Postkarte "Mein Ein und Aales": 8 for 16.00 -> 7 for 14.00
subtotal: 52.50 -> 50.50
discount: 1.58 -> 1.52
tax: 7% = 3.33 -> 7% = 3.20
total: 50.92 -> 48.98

==

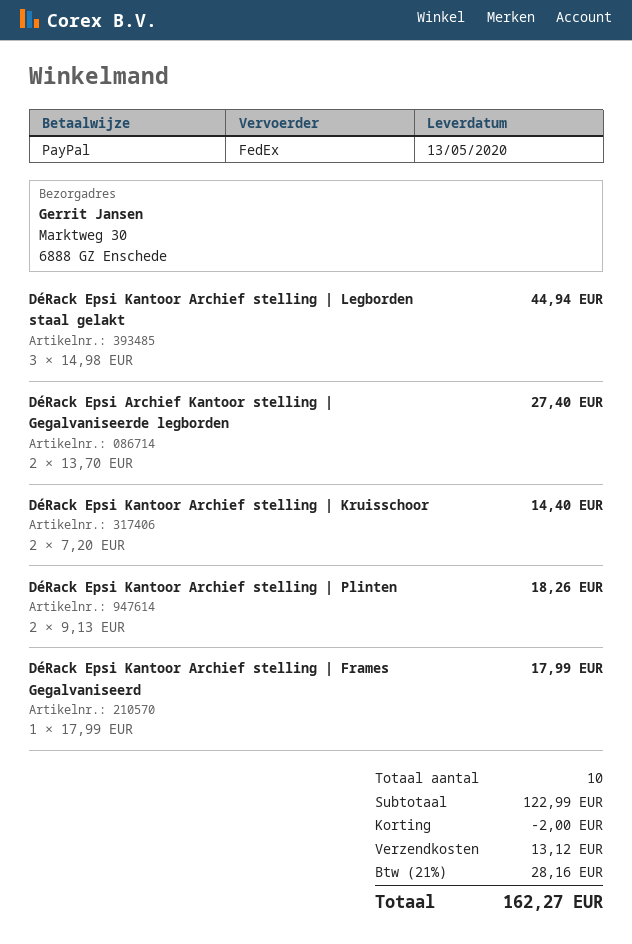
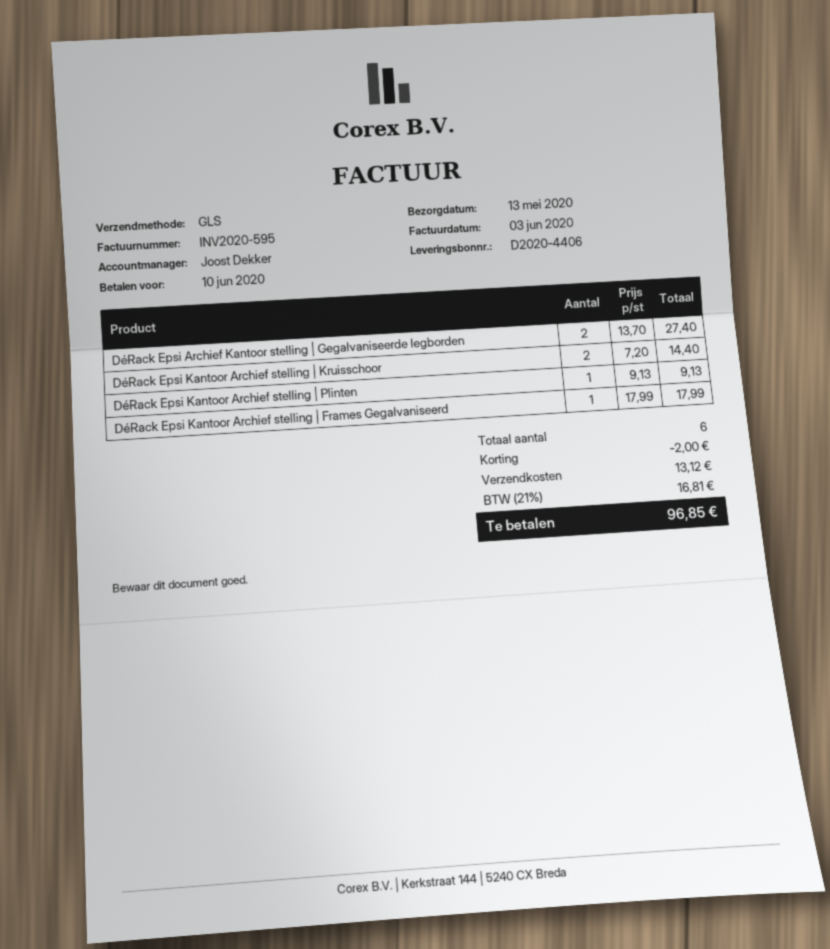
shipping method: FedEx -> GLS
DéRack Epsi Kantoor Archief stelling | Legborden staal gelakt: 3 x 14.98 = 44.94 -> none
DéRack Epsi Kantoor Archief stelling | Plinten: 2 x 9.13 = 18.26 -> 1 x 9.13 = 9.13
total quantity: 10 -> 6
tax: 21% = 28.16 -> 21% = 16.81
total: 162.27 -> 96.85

* * *

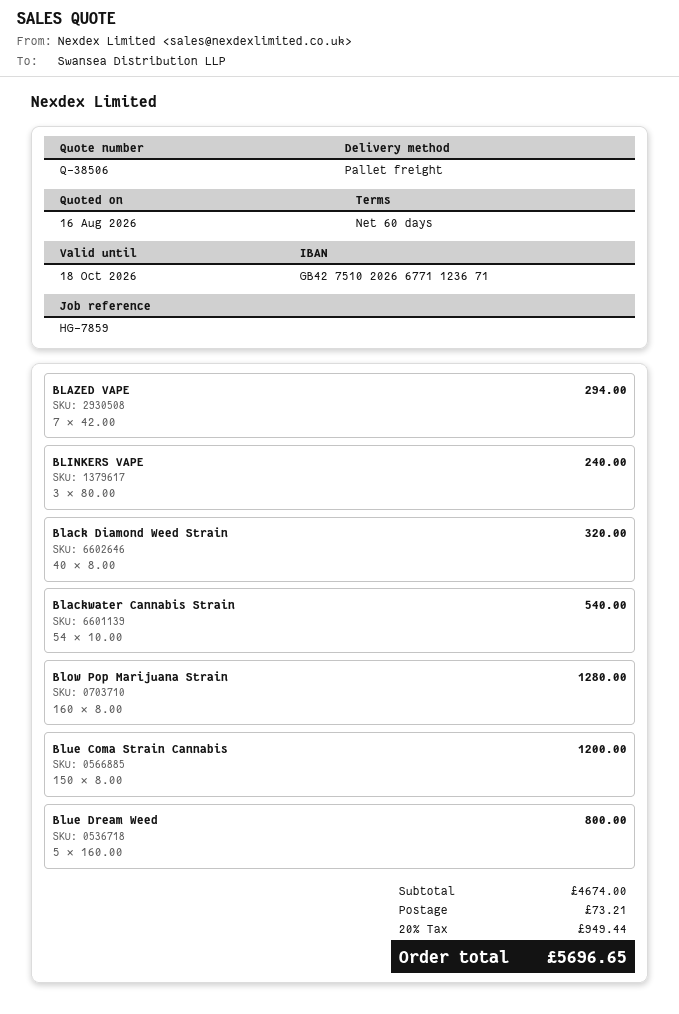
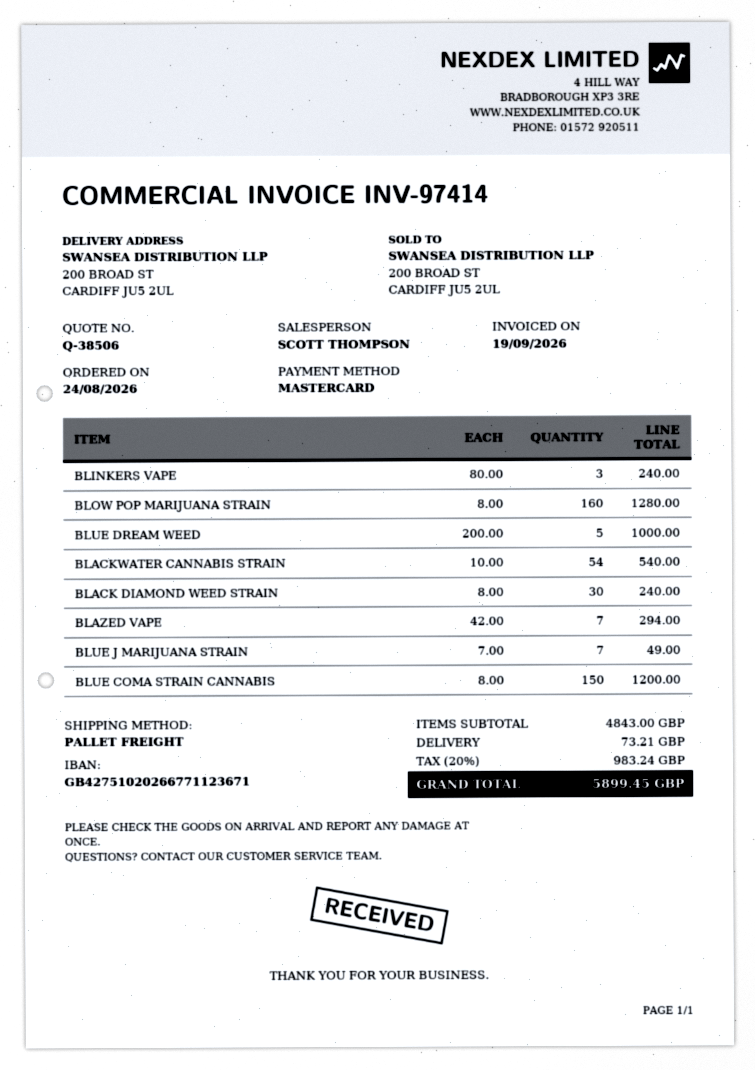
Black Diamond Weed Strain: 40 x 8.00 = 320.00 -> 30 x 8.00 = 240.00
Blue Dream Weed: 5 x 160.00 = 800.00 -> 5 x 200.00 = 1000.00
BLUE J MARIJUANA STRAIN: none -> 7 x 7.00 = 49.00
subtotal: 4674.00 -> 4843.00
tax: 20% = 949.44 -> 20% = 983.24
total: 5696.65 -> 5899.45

> [WHAT THE EXERCISE ASKS] What you give back must be the stretch above, starting at the line with "7 for 14.00" and ending at the line with "total: 50.92 -> 48.98", copied exactly.

> [FINAL ANSWER]
Postkarte "Mein Ein und Aales": 8 for 16.00 -> 7 for 14.00
subtotal: 52.50 -> 50.50
discount: 1.58 -> 1.52
tax: 7% = 3.33 -> 7% = 3.20
total: 50.92 -> 48.98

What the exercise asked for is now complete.